Year 2016: More of the same for Kashmiris?

The year 2016 AD has dawned. As the world celebrated the end of 2015 and new hopes and aspirations were articulated for the New Year by people across the world, the mood in Kashmir was a contrast to the vibrant hopes for the New Year. This is not to say there was gloom and doom in Kashmir. No, there was not. However, the overall mood was sullen. There is, in Kashmir, grim resignation to realities that define Kashmir-bad economic conditions, poor opportunity structures for youth, political morass and yes, of course, the biting cold of the Chillai Kalaan. But all these seem mere corollaries to the deeper malaise and problem that explains the sullen resignation to the times and the foreboding thoughts about the new year being another year of/in Kashmir: the deep uncertainty that pervades the vale in terms of its politics and political future- an uncertainty that has over time become embedded in the Kashmiri psyche. 

This deep uncertainty has made the Kashmiri psyche weary and cynical. The result is that by and large we appear to have lost the ability to hope and aspire. Yes, we do hope and aspire but only over small things. Our sense of hope, ambition and aspiration is curtailed and limited. This has affected our sense of happiness and joy. In the words of a western friend of mine, Kashmiris do not exhibit a ‘joie de vivre’(Joie de Vivre is a French phrase which means the art or cheerful and happy enjoyment of life). The broad explanatory rubric for this is the deep political uncertainty that has Kashmir in its thrall. People here do not appear to see any point in thinking, planning long term, or savoring life. Whatever is is appears to be the motto of Kashmiris. Moments of happiness are fleeting. A sullenness and a certain bitterness defines us. This restricts and curtails our horizons-emotional, social, and economic. The effects spill over onto our socio-economic dynamics: people have become risk averse, staid in their world views and ideas, lack of inventiveness and innovativeness defines us; we work but only to survive not live. 

A major fallout of all this is that we do not seek contentment and happiness but gratification. The nature of this gratification is perverse. We seem to get perverse pleasure in demeaning ourselves, our ethos and culture. It is common these days to find people putting down fellow Kashmiris, attributing the worst to our fellow Kashmiris and looking for faults instead of the good and goodness. Cynicism and skepticism pervades our psyches. Optimism is not anymore our forte. Consider an example: pitch an idea to a friend, a spouse or a parent. Nine out of ten times, the response you will invariably get would be negative. Instead of encouragement, there will be discouragement if not downright rejection and condemnation of the idea. This has become structurally woven into our psyches and both collective conscious and unconsciousness. We have turned inward-psychologically and psychically.  Hence our sullen resignation to the New Year- an event seen as just another year by most of us.

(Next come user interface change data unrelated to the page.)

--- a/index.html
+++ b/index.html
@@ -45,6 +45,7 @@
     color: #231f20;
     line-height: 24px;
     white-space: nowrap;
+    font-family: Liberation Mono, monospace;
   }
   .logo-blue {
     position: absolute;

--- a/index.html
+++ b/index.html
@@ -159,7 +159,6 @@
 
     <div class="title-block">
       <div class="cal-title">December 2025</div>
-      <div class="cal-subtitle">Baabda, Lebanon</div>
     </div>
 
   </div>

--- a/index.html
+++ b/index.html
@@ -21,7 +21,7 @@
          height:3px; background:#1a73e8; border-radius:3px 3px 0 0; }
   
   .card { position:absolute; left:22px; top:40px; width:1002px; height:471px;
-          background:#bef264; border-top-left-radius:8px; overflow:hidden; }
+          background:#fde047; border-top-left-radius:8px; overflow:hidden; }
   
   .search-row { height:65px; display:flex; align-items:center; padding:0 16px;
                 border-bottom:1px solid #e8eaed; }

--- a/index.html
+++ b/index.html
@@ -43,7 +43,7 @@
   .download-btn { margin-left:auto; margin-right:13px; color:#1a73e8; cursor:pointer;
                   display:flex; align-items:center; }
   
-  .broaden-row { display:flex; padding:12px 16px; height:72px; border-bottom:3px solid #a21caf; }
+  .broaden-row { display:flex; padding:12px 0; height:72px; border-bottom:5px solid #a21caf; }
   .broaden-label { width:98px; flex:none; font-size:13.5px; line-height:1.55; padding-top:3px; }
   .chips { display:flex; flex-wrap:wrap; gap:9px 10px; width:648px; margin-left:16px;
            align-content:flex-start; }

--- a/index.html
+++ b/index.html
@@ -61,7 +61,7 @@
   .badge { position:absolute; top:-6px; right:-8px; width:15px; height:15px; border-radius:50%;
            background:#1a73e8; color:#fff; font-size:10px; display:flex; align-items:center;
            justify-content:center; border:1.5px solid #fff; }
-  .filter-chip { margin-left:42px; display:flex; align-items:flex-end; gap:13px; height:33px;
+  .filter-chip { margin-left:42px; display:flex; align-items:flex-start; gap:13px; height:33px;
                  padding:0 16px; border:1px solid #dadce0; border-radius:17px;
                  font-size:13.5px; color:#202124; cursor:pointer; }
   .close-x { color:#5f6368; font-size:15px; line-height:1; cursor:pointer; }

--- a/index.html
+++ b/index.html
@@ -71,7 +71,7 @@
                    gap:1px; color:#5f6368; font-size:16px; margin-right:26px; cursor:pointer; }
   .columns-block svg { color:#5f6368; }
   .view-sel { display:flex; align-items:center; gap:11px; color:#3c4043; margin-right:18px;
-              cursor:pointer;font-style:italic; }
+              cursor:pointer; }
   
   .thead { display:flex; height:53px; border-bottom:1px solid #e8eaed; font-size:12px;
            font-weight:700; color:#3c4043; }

All this cannot be healthy and salubrious.  We need to rediscover our joie de vivre, re-infuse spirit, dynamism, verve and joy into our lives. The question is: how can this be done? 

The answer lies in going deep into ourselves and then imparting balance and equilibrium into lives. The former, introspection, should be cathartic and lead to the expunging of negative emotions from our emotional universes. We must seek the good and goodness, look for it and appreciate it in God’s nature, fellow Kashmiris, fellow human beings and our surroundings. Once our mental and emotional outlooks are cleansed of negativity and full of goodness and positivity, the effect will be like magic. They will have a physical concomitant. The very people that we were cynical about, the very environment that we found distasteful will look good. We need to follow this cathartic emotional and intellectual cleansing by taking stock of our social, economic and cultural conditions and impart balance to these. We should shun extravagance, unhealthy competition, dekha dekhi , and create equilibrium in our individual, social selves and society. And last but not the least, we must reorient our spiritual selves towards Divine Unity. In combination, if we succeed in ridding ourselves of negativity, inculcating the ‘good’ in us, and looking for the good in others, imparting balance and equilibrium in our society and economy and top it all by a spiritual reorientation , we will all be transformed. We need this transformation for our selves, and owe it to prosperity. It is the only antidote to the deep political uncertainty or the ‘Kashmir Curse’ that has left a deep scar on our psyche-individual and collective. Challenging it is but it is surely worth a shot. In fact, it is an imperative. Let us then make a pledge at the dawn of the New Year and embark on a massive transformation –collective, individual and social: a transformation that with God’s help can hold redemptive potential.